Farmtastic (Aug. 31, 2012)






As you know, gardening has been on my radar this year. I joined a community garden, and I’ve been fascinated as I’ve watched food—real, edible food!—grow on our plants. My friend Karmyn invited me to tour an organic farm today and I accepted. It was terrific.

 
First, let’s take a moment to marvel that a farm could be as close as fifteen miles from the city center. Who knew? We visited Suzie’s Farm in Imperial Beach, which is wedged into a space bordered by the Tijuana River Estuary, residential neighborhoods, freeways, and Mexico. Quite a varied intersection, but I find it charming that the farm has such different neighbors.

 
We arrived before ten and the sun already was strong. We threw on hats and grabbed our bags, as we’d been told we could pick our own vegetables. Our tour guide was a friendly woman named Leslie, who splits her time between the farm and the opera stage. Yes, that’s right. A natural combination! Well, why not? We all have different sides to our personalities, and having been a starving artist at one point, I can relate to the necessity of a side job. Leslie certainly has a passion for the many crops she showed us, and her enthusiasm made our adventure even more fun.

 
The farm, which was established four years ago, grows more than one hundred different crops each year. That includes forty different kinds of tomatoes. Just a sec.
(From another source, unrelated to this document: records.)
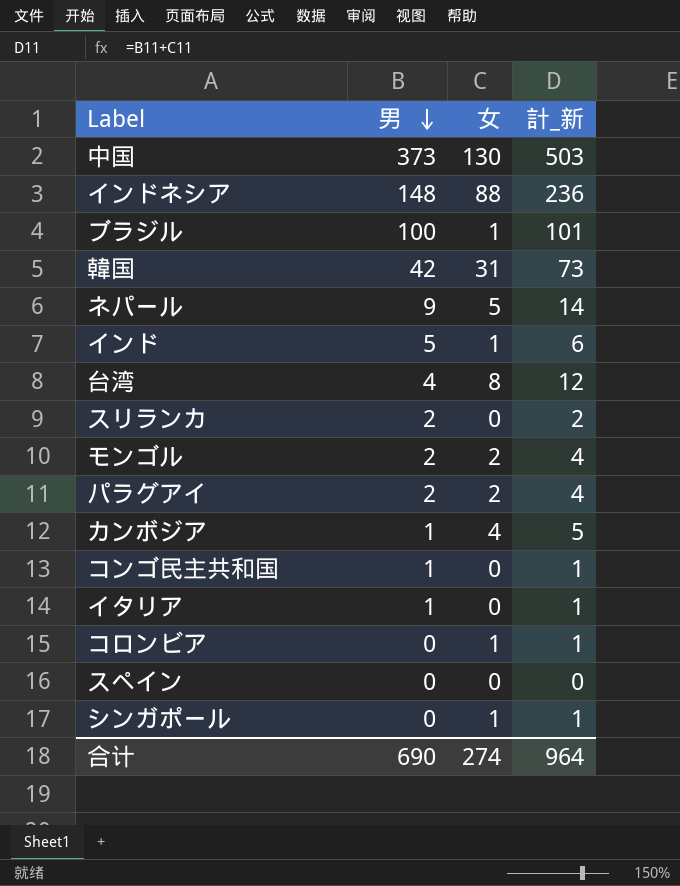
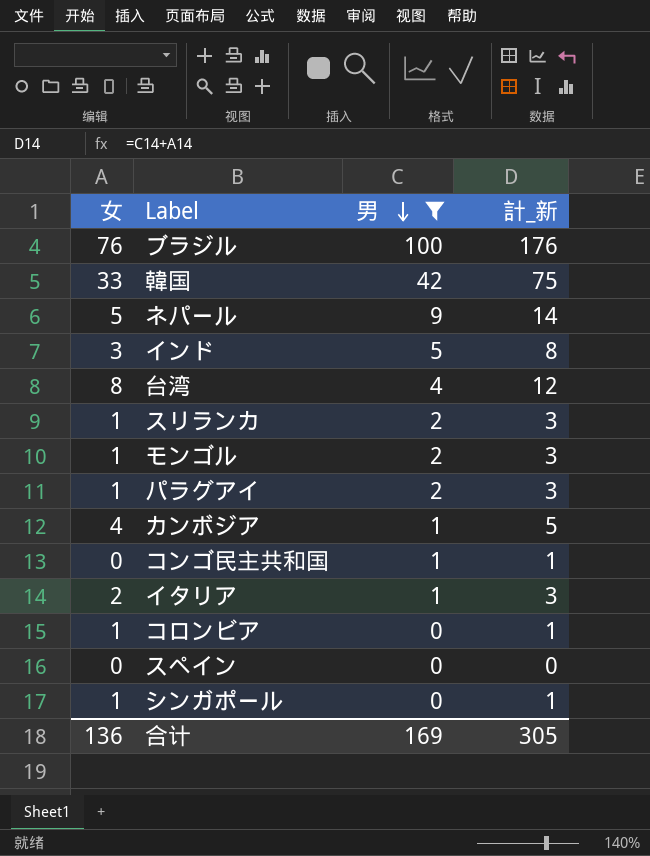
filter: none -> 男 <= 100
column 女 | position: 3 -> 1
ブラジル | 女: 1 -> 76
ブラジル | 計_新: 101 -> 176
韓国 | 女: 31 -> 33
韓国 | 計_新: 73 -> 75
インド | 女: 1 -> 3
インド | 計_新: 6 -> 8
スリランカ | 女: 0 -> 1
スリランカ | 計_新: 2 -> 3
モンゴル | 女: 2 -> 1
モンゴル | 計_新: 4 -> 3
パラグアイ | 女: 2 -> 1
パラグアイ | 計_新: 4 -> 3
イタリア | 女: 0 -> 2
イタリア | 計_新: 1 -> 3
合计 | 女: 274 -> 136
合计 | 男: 690 -> 169
合计 | 計_新: 964 -> 305

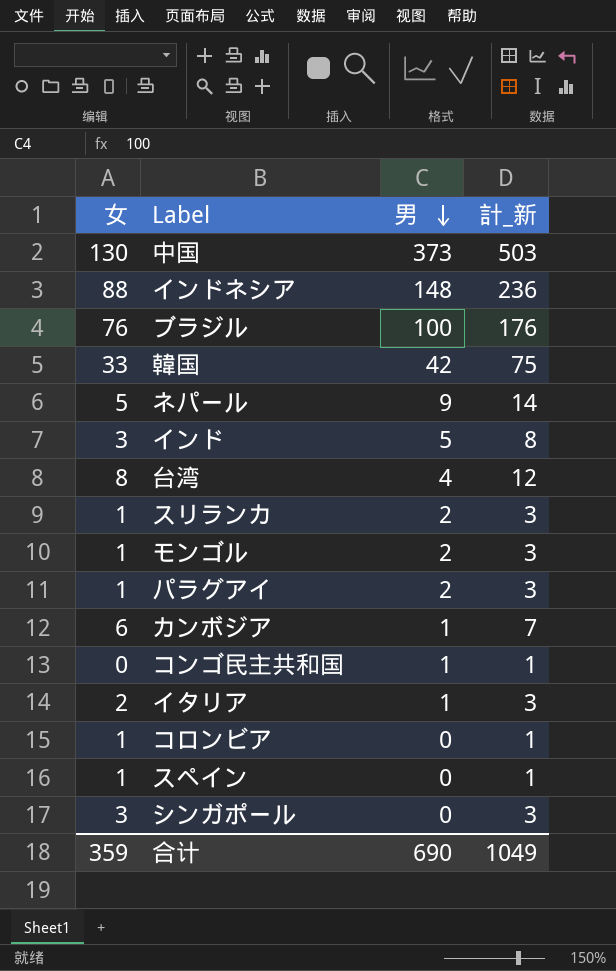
filter: 男 <= 100 -> none
カンボジア | 女: 4 -> 6
カンボジア | 計_新: 5 -> 7
スペイン | 女: 0 -> 1
スペイン | 計_新: 0 -> 1
シンガポール | 女: 1 -> 3
シンガポール | 計_新: 1 -> 3
合计 | 女: 136 -> 359
合计 | 男: 169 -> 690
合计 | 計_新: 305 -> 1049

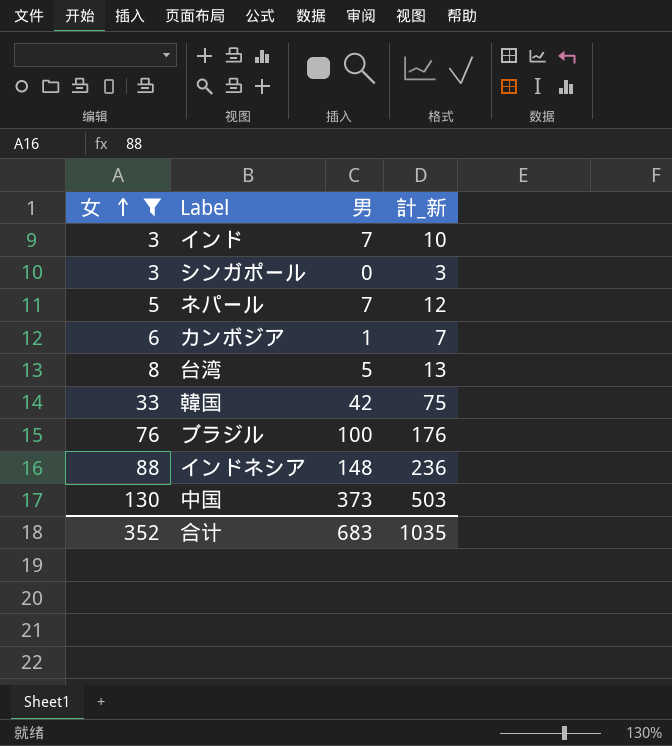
filter: none -> 女 >= 3
row order: 男 descending -> 女 ascending
インド | 男: 5 -> 7
インド | 計_新: 8 -> 10
ネパール | 男: 9 -> 7
ネパール | 計_新: 14 -> 12
台湾 | 男: 4 -> 5
台湾 | 計_新: 12 -> 13
合计 | 女: 359 -> 352
合计 | 男: 690 -> 683
合计 | 計_新: 1049 -> 1035

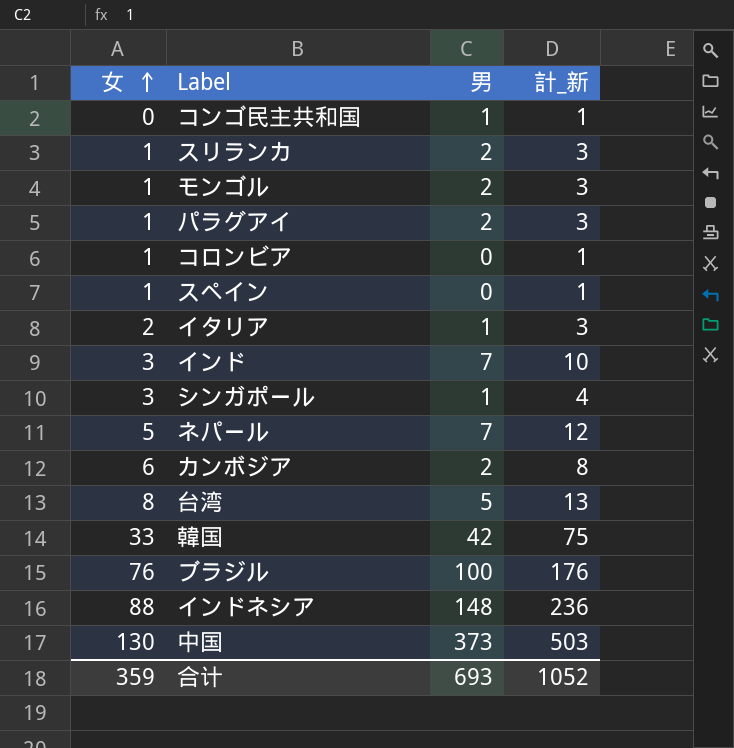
filter: 女 >= 3 -> none
シンガポール | 男: 0 -> 1
シンガポール | 計_新: 3 -> 4
カンボジア | 男: 1 -> 2
カンボジア | 計_新: 7 -> 8
合计 | 女: 352 -> 359
合计 | 男: 683 -> 693
合计 | 計_新: 1035 -> 1052

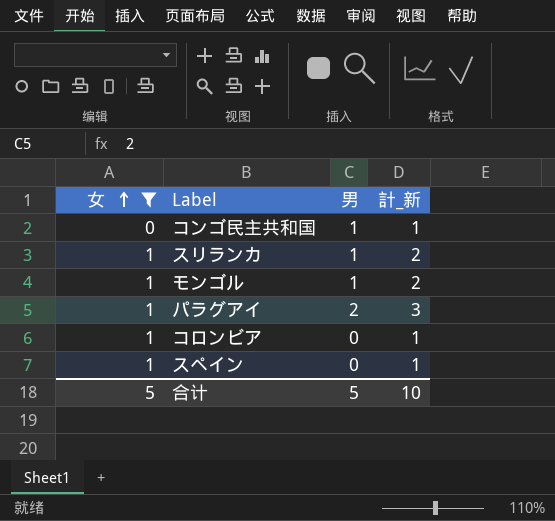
filter: none -> 女 <= 1
スリランカ | 男: 2 -> 1
スリランカ | 計_新: 3 -> 2
モンゴル | 男: 2 -> 1
モンゴル | 計_新: 3 -> 2
合计 | 女: 359 -> 5
合计 | 男: 693 -> 5
合计 | 計_新: 1052 -> 10

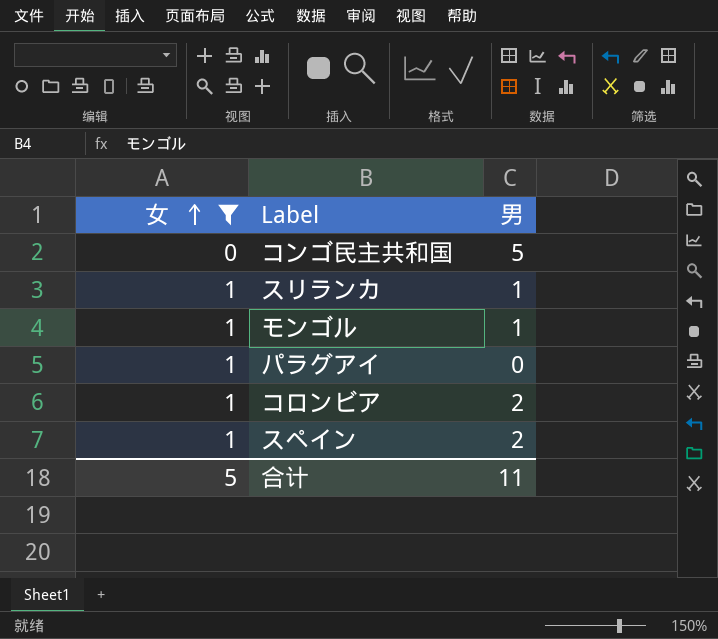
column 計_新 | formula: [女] + [男] -> none
コンゴ民主共和国 | 男: 1 -> 5
パラグアイ | 男: 2 -> 0
コロンビア | 男: 0 -> 2
スペイン | 男: 0 -> 2
合计 | 男: 5 -> 11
What? I didn’t know that forty kinds of tomatoes existed. (Yes, I’m new to all this. Be patient with me.) Wow. In addition to seeing all kinds of things growing, we also got to talk to some chickens. They lay eggs in their cute little hen houses, and when we approached their large fenced-in area, they bobbed toward us (convinced we were bearing edibles). We checked out all their different feathered outfits (some were white, some reddish-brown, some black-and-white). The kids in our group named them. These chickens are the most valuable employees of this farm, according to Leslie. They scratch the earth, breaking it up and aerating it. They also gobble up old plants, helping to prepare the ground for the next crop to be planted.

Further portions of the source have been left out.